En el Gobierno están convencidos de dos cosas:
– Hay que mantener este tipo de cambio porque es la columna vertebral del modelo, sostenido en el superávit fiscal que se alimenta por las retenciones.
– Las compras del Central no están alimentando la inflación, y además una economía que crece al ritmo en que lo está haciendo la argentina requiere más recursos monetarios.
Funcionarios, empresarios y analistas consultados por Clarín generaron un interesante debate en torno al tipo de cambio.
El secretario de Industria, Miguel Peirano, defendió el modelo de dólar alto. “Es positivo ahora y para el futuro. Garantiza una buena actividad y permite la realización de inversiones que garanticen el crecimiento”
—Brasil permitió una revaluación del real del 15% y sus exportaciones siguen siendo competitivas. ¿Eso se explica sólo por los fuertes subsidios que allí se otorgan?
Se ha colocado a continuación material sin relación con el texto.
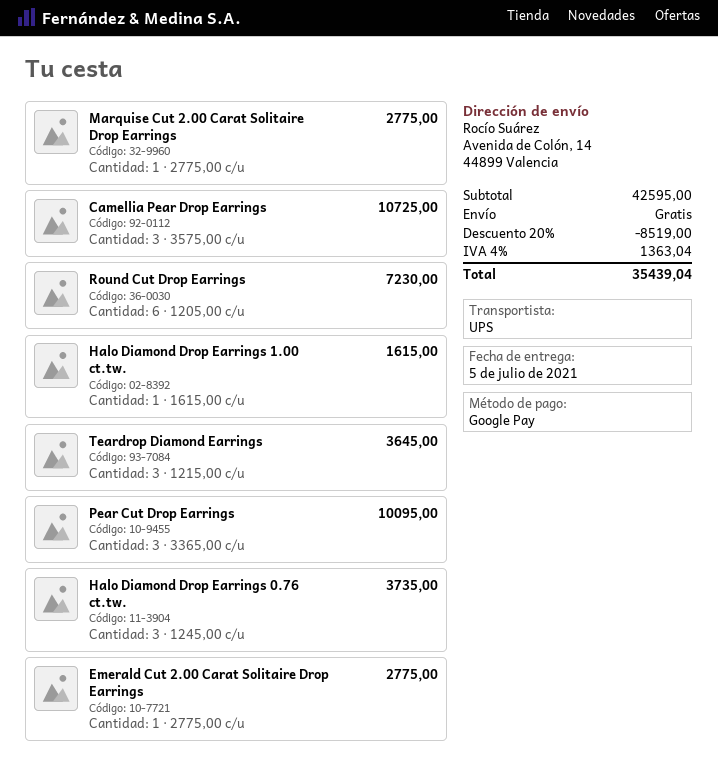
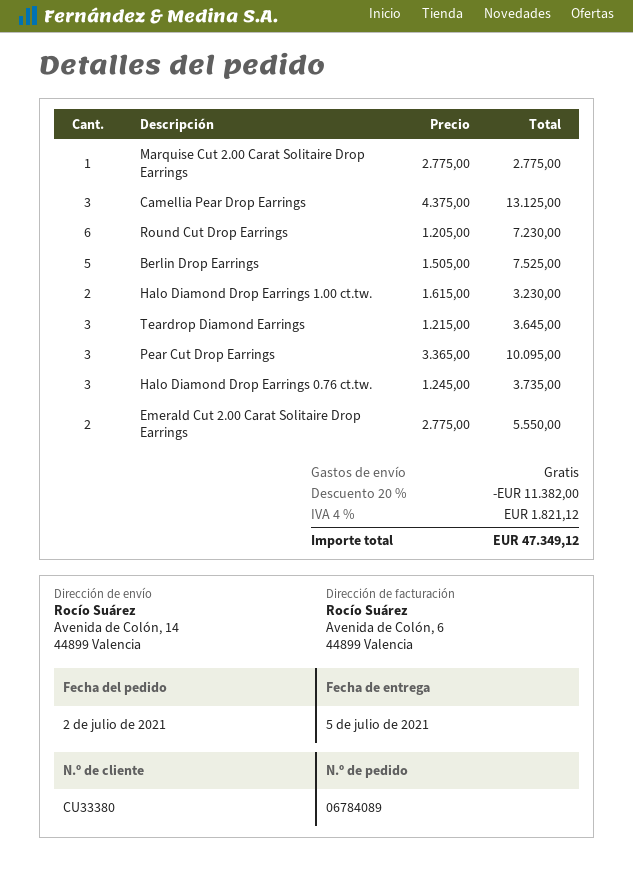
Camellia Pear Drop Earrings: 3 x 3575.00 = 10725.00 -> 3 x 4375.00 = 13125.00
Halo Diamond Drop Earrings 1.00 ct.tw.: 1 x 1615.00 = 1615.00 -> 2 x 1615.00 = 3230.00
Emerald Cut 2.00 Carat Solitaire Drop Earrings: 1 x 2775.00 = 2775.00 -> 2 x 2775.00 = 5550.00
Berlin Drop Earrings: none -> 5 x 1505.00 = 7525.00
discount: 20% = 8519.00 -> 20% = 11382.00
tax: 4% = 1363.04 -> 4% = 1821.12
total: 35439.04 -> 47349.12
—Exactamente. Allí los exportadores tienen una política de fuertes incentivos financieros que compensa la revaluación de su moneda. Ante eso, nosotros preferimos proteger a los sectores sensibles, sobre todo pymes, y evitar daños sectoriales.
El banquero Carlos Heller (titular del Credicoop y de Abappra) subraya que el tipo de cambio es una herramienta importante de política económica, “pero no la única a tener en cuenta para definir si se es o no competitivo y, además, para atender las necesidades del mercado interno y la población que vive de ingresos fijos en pesos”.
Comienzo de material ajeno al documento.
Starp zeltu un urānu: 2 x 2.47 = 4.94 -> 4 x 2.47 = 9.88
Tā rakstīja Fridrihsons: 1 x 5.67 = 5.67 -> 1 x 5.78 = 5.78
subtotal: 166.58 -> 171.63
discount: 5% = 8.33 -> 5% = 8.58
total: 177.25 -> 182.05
“El dólar alto es útil como herramienta para frenar importaciones, pero es negativo desde el punto de vista de los que tienen ingresos en pesos. Para mi gusto, es necesario un manejo más fino de las retenciones; deberían ser móviles para que los precios internos sean indiferentes a las subas de los precios externos.”
Para Heller, el tipo de cambio actual es más que suficiente para los exportadores, y por eso mismo afecta negativamente a los asalariados, que tienen que pagar precios parcialmente atados a ese tipo de cambio. “Está claro que los sectores de ingresos fijos, sobre todo del sector informal, que son millones de argentinos, sufren por esta situación”, advierte.
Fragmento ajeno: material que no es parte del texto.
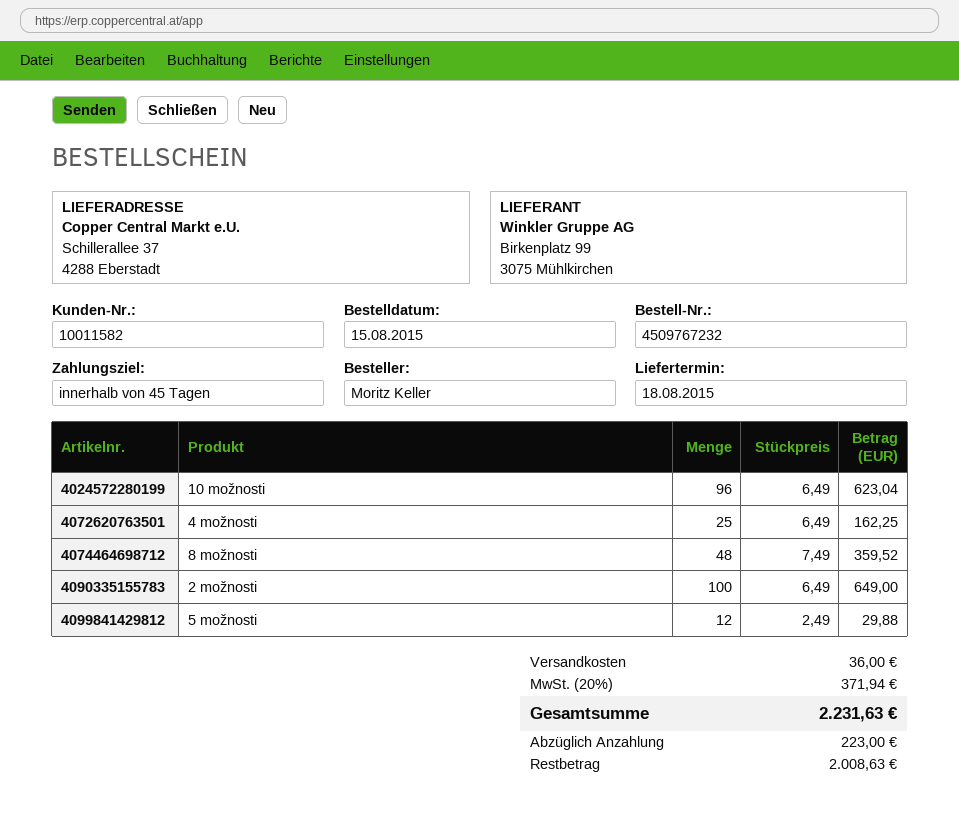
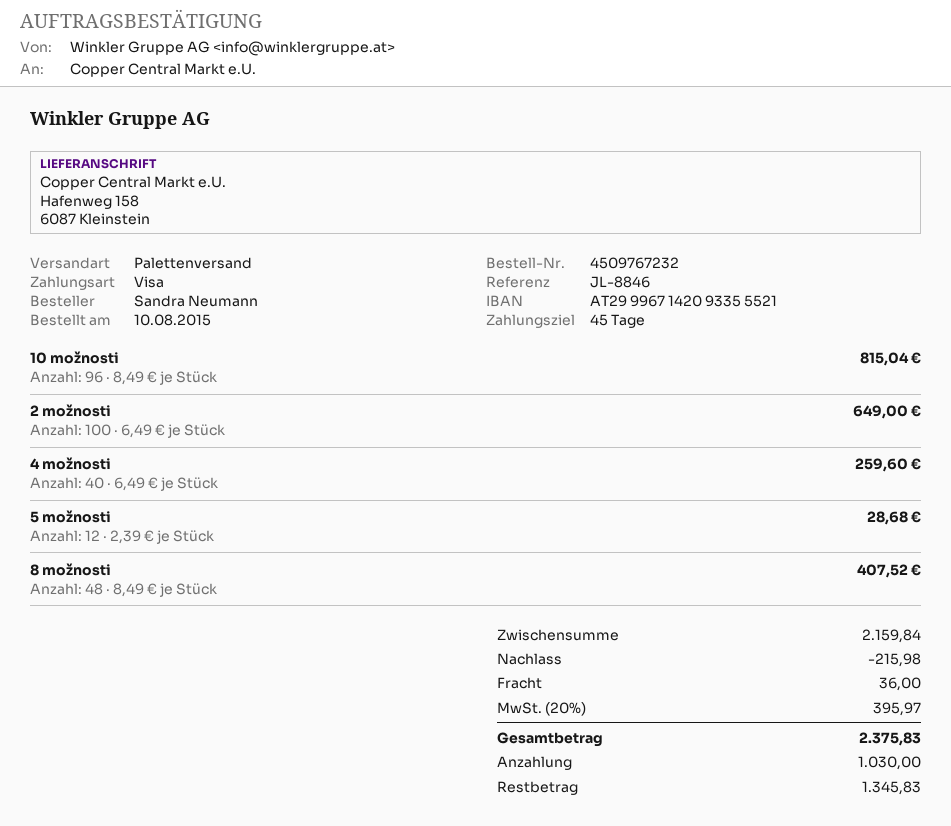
order date: 2015-08-15 -> 2015-08-10
ordered by: Moritz Keller -> Sandra Neumann
ship to: Schillerallee 37, 4288 Eberstadt -> Hafenweg 158, 6087 Kleinstein
10 možnosti: 96 x 6.49 = 623.04 -> 96 x 8.49 = 815.04
4 možnosti: 25 x 6.49 = 162.25 -> 40 x 6.49 = 259.60
8 možnosti: 48 x 7.49 = 359.52 -> 48 x 8.49 = 407.52
5 možnosti: 12 x 2.49 = 29.88 -> 12 x 2.39 = 28.68
discount: none -> 215.98
tax: 20% = 371.94 -> 20% = 395.97
total: 2231.63 -> 2375.83
deposit: 223.00 -> 1030.00
balance: 2008.63 -> 1345.83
Jorge Vasconcelos, de la Fundación Mediterránea, señaló que “hay consenso de que las monedas de la región están subvaluadas y que tiene más para mejorar frente al dólar. Brasil está apreciando su moneda, Chile también. Este interés se acentúa después de que el yuan se revaluara. El dólar de equilibrio está en 2,75 porque hay que considerar la productividad y la inflación.
Miguel Bein sostiene que el Gobierno optó por mantener alto el tipo de cambio nominal al mismo tiempo que permitió la caída del tipo de cambio real por la vía de la inflación. Así se mantiene cierta estabilidad financiera y se asegura el superávit fiscal.
Desde el sector productivo, tanto la industria como el campo se mantienen a favor del actual tipo de cambio. Héctor Méndez (UIA) se lo dice a cada rato al ministro Lavagna. Mario Llambías, titular de CARBAP, explicó así por qué quiere un dólar alto: “Si permite asegurar el superávit y el cumplimiento del Presupuesto, bienvenido sea, porque si vuelve el déficit fiscal volvemos a caer en los problemas que nos llevaron a la recesión y la crisis”.